一般社団法人日本フランチャイズチェーン協会(JFA)は、フランチャイズ・システムの健全な発展を図ることを目的に、1972年に通商産業大臣(現在の経済産業大臣)の認可を受けて設立された協会です。多くのフランチャイズチェーンが加盟しており、特にコンビニエンスストア(CVS)は11社21チェーンが加盟し、店舗数49,463店はシェア率98.5%、売上高のシェア率は98.8%を占めるほど(2012年度統計調査)。JFAではCVSにおける地球温暖化対策の取り組みの削減目標を定め、業界全体として目標達成に向けて取り組んでいます。

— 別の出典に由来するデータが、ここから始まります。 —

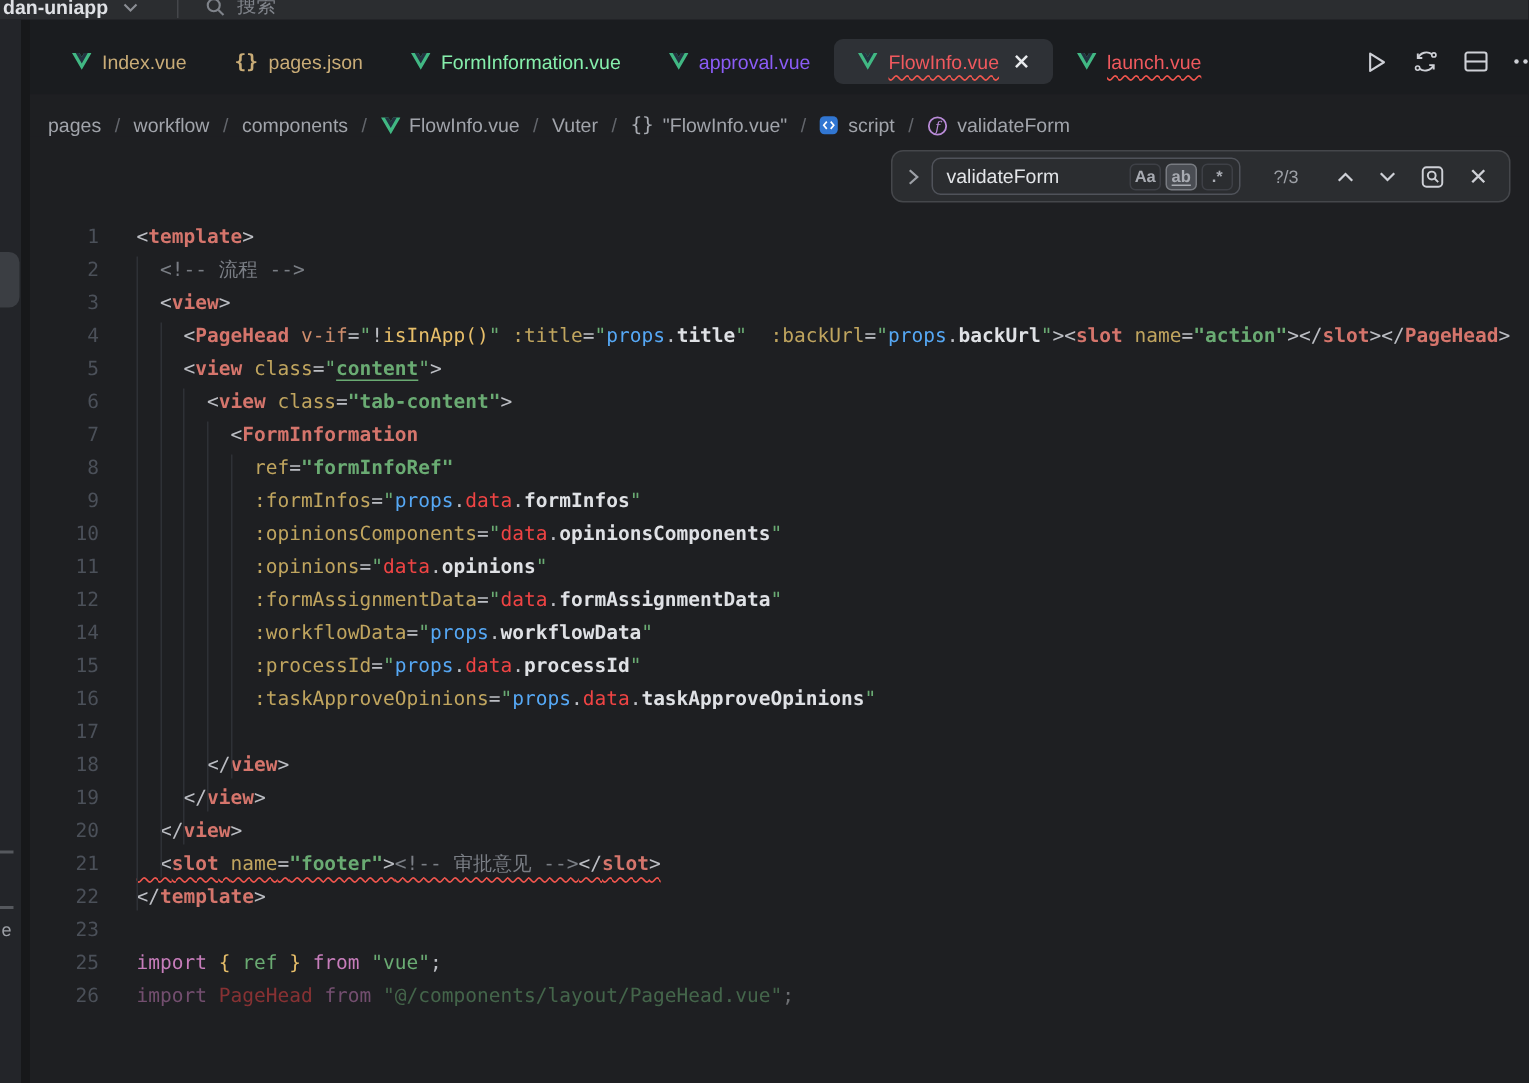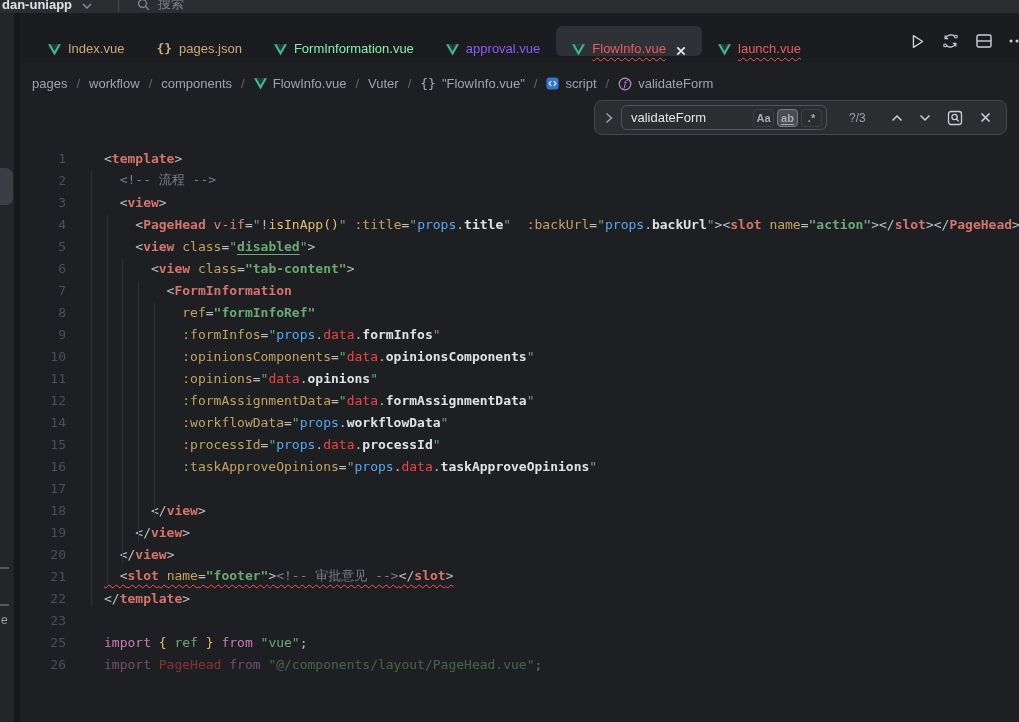--- a/index.html
+++ b/index.html
@@ -20,21 +20,21 @@
   .pill { position:absolute; left:0; top:155px; width:13px; height:37px; background:#3B3E43; border-radius:0 7px 7px 0; }
   .dash { position:absolute; left:0; width:9px; height:2px; background:#55585D; }
   .d1 { top:554px; } .d2 { top:591px; }
   .stripe-e { position:absolute; left:1px; top:600px; color:#9DA0A6; font-size:12px; }
   .gutter-div { width:6px; background:#17181A; flex:none; }
   .maincol { flex:1; display:flex; flex-direction:column; min-width:0; }
 
   
   .tabbar { height:50px; background:#1A1C1F; display:flex; align-items:center; padding:6px 0 0 12px; }
   .tabs { display:flex; align-items:center; height:32px; }
-  .tab { display:flex; align-items:flex-end; gap:7px; padding:0 16px; height:30px; border-radius:6px; cursor:default; }
+  .tab { display:flex; align-items:center; gap:7px; padding:0 16px; height:30px; border-radius:6px; cursor:default; }
   .tab.active { background:#2E3136; }
   .tab-label { font-size:13px; }
   .tab-label.sqg { text-decoration:underline wavy #F3564E 1px; text-underline-offset:4px; }
   .tab-close { display:flex; margin-left:3px; }
   .braces-ic { font-size:13px; font-weight:bold; font-family:"DejaVu Sans Mono", monospace; }
   .tab .braces-ic { color:#C9AC77; }
   .crumbs .braces-ic { color:#A8ABB2; font-weight:normal; }
   .tab-actions { margin-left:auto; display:flex; align-items:center; gap:17px; padding-right:0; }
   .tab-actions .act { display:flex; align-items:center; }
   .more-act { margin-right:-6px; }
@@ -43,21 +43,21 @@
   .crumbs { height:28px; background:#1E1F22; display:flex; align-items:flex-end; padding-left:12px; font-size:13px; color:#A1A4AB; }
   .crumb { display:flex; align-items:center; gap:6px; }
   .crumb-sep { color:#63666C; margin:0 9px; }
   .crumb .ic { display:block; }
 
   
   .editor { position:relative; flex:1; background:#1E1F22; overflow:hidden; }
   #code { padding-top:56px; }
   .line { display:flex; height:22px; align-items:center; }
   .ln { width:46px; flex:none; text-align:right; color:#4B5059; font:13px "DejaVu Sans Mono", monospace; }
-  .ltext { margin-left:38px; white-space:pre; font:13px "DejaVu Sans Mono", monospace; }
+  .ltext { margin-left:25px; white-space:pre; font:13px "DejaVu Sans Mono", monospace; }
   .guide { position:absolute; width:1px; background:#2E3136; }
 
   .tk-pun{color:#BCBEC4} .tk-tag{color:#D5756C;font-weight:bold}
   .tk-attr{color:#C0A55F} .tk-dir{color:#CF8E6D}
   .tk-str{color:#6AAB73} .tk-strb{color:#6AAB73;font-weight:bold}
   .tk-blue{color:#56A8F5} .tk-wht{color:#DFE1E5;font-weight:bold}
   .tk-fn{color:#E8BF6A} .tk-kw{color:#C77DBB} .tk-brace{color:#E8BF6A}
   .tk-cmt{color:#7A7E85} .tk-olv{color:#ef4444}
   .tk-lnk{color:#6AAB73;font-weight:bold;text-decoration:underline;text-underline-offset:3px}
   .line.dim .ltext { opacity:.5; }
@@ -296,21 +296,21 @@
             <div class="line">
               <span class="ln">3</span>
               <span class="ltext"><span class="tk-pun">  &lt;</span><span class="tk-tag">view</span><span class="tk-pun">&gt;</span></span>
             </div>
             <div class="line">
               <span class="ln">4</span>
               <span class="ltext"><span class="tk-pun">    &lt;</span><span class="tk-tag">PageHead</span><span class="tk-pun"> </span><span class="tk-dir">v-if</span><span class="tk-pun">=</span><span class="tk-str">"</span><span class="tk-pun">!</span><span class="tk-fn">isInApp()</span><span class="tk-str">"</span><span class="tk-pun"> </span><span class="tk-attr">:title</span><span class="tk-pun">=</span><span class="tk-str">"</span><span class="tk-blue">props</span><span class="tk-pun">.</span><span class="tk-wht">title</span><span class="tk-str">"</span><span class="tk-pun">  </span><span class="tk-attr">:backUrl</span><span class="tk-pun">=</span><span class="tk-str">"</span><span class="tk-blue">props</span><span class="tk-pun">.</span><span class="tk-wht">backUrl</span><span class="tk-str">"</span><span class="tk-pun">&gt;&lt;</span><span class="tk-tag">slot</span><span class="tk-pun"> </span><span class="tk-attr">name</span><span class="tk-pun">=</span><span class="tk-strb">"action"</span><span class="tk-pun">&gt;&lt;/</span><span class="tk-tag">slot</span><span class="tk-pun">&gt;&lt;/</span><span class="tk-tag">PageHead</span><span class="tk-pun">&gt;</span></span>
             </div>
             <div class="line">
               <span class="ln">5</span>
-              <span class="ltext"><span class="tk-pun">    &lt;</span><span class="tk-tag">view</span><span class="tk-pun"> </span><span class="tk-attr">class</span><span class="tk-pun">=</span><span class="tk-str">"</span><span class="tk-lnk">disabled</span><span class="tk-str">"</span><span class="tk-pun">&gt;</span></span>
+              <span class="ltext"><span class="tk-pun">    &lt;</span><span class="tk-tag">view</span><span class="tk-pun"> </span><span class="tk-attr">class</span><span class="tk-pun">=</span><span class="tk-str">"</span><span class="tk-lnk">content</span><span class="tk-str">"</span><span class="tk-pun">&gt;</span></span>
             </div>
             <div class="line">
               <span class="ln">6</span>
               <span class="ltext"><span class="tk-pun">      &lt;</span><span class="tk-tag">view</span><span class="tk-pun"> </span><span class="tk-attr">class</span><span class="tk-pun">=</span><span class="tk-strb">"tab-content"</span><span class="tk-pun">&gt;</span></span>
             </div>
             <div class="line">
               <span class="ln">7</span>
               <span class="ltext"><span class="tk-pun">        &lt;</span><span class="tk-tag">FormInformation</span></span>
             </div>
             <div class="line">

まず最初に定めた目標は、床面積×営業時間あたりのエネルギー消費量を1990年度を基準年度として、目標年度(2008~2012年度の5年間の平均値)において基準年度の水準を維持することでした。この目標の達成見込みが立ったので、2006年度には再度目標値を定め、20%の削減を目標に。さらにこの目標値もクリアできたので、さらなる目標を掲げ23%まで削減することを目指し取組を続けています。
しかし、コンビニの店内を見渡せば、この目標をクリアすることは簡単ではないことが一目瞭然。1990年度当時に比べると、揚げ物などの店内調理機器、保温のためのスチーマー、コーヒーマシーン、さらに銀行ATM、マルチメディア端末など、コンビニが便利になるにつれて、エネルギーを消費する電気機器が増加しています。この状況下で、目標達成に大きく貢献したのが「LED」と「太陽光発電」です。

 

<店内調理、マルチメディア端末など、電気機器が急増する中、削減目標を達成!>

 

コンビニの看板、道路サイン、店内などの照明をLEDに切り替える取組を業界全体で推進し、2014年2月末には看板は20,408店舗、店内(売場)は29,734店舗まで切り替えが進んでいます。また、太陽光発電は2010年にはわずか154店舗の設置だったものの、2014年2月末には10,903店舗まで一気に設置が進んでいます。
伊藤廣幸専務理事は急速に導入が進んだ背景について、「LED照明はイニシャルコストはかかりますが、光熱費などのランニングコストは格段に安くなります。また、太陽光発電も技術が進歩して設置コストが大幅に下がり、設置すれば店舗で使うエネルギーを自らまかなうことができます。光熱費がかさみ、コストダウンに店舗オーナーが敏感になってきたことも導入を後押ししました」と説明します。

 

<太陽光発電で発電した電気を店内で使用することで、エネルギー消費量を削減!>

 

<CO2排出量削減効果が大きいCO2冷媒を採用した冷蔵ケースも増えています>

 

もちろんこれらの環境が整ったことだけでなく、「営業面では競争関係にありますが、JFAは環境・防犯・防災等の非競争分野では志をひとつにして、一緒に取り組むために作られた組織です。協会として目標を持っているので、その目標に貢献できるように、CVS各社がエネルギー消費量の削減を積極的に事業計画に盛り込んでくれたことも大きいです」(伊藤専務理事)。
LEDと太陽光発電の導入は、副次的な効果ももたらしています。白熱灯に比べ寿命が長いLEDに切り替えたことで、看板や道路サインが電池切れで表示されないことが少なくなり、常に明るく点灯することで地域の防犯に役立っています。太陽光発電も、停電時でも明かりが消えないため、地域に安心と安全を提供しています。さらに、EV(電気自動車)向け充電スタンドを整備する取組も始まっています。

 

<耐用年数も長いLED照明で、看板やサインが常時点灯>

 

<EV充電スタンドを設置している店舗も増えています>

 

今後は、2020年度において売上高あたりのエネルギー消費量を2010年度より年1%ずつ削減する目標を設定しています。LEDと太陽光発電の導入も一段落した現状で、年1%削減は非常に厳しい目標設定。省エネ機器の開発も進んでいますが、より重要なのは各店舗、各店員の地道な努力です。
「例えば、フィルター掃除をこまめにすると、エネルギー効率が上がります。温度調整も1度ずつこまめにしたり、店員のユニフォームを軽装にしたり、身近な取組の積み上げで目標を達成したいと考えています。店員ひとりひとり、1店1店の数字はほんのわずかでも、協会全体でCVS約5万店が集まれば、大きな数字となって成果が表れます」(伊藤専務理事)。

これは、まさに一般家庭のひとりひとりの地道な取組と同じで、参考にできることが多くありそうです。今後の取組とその成果に注目しましょう!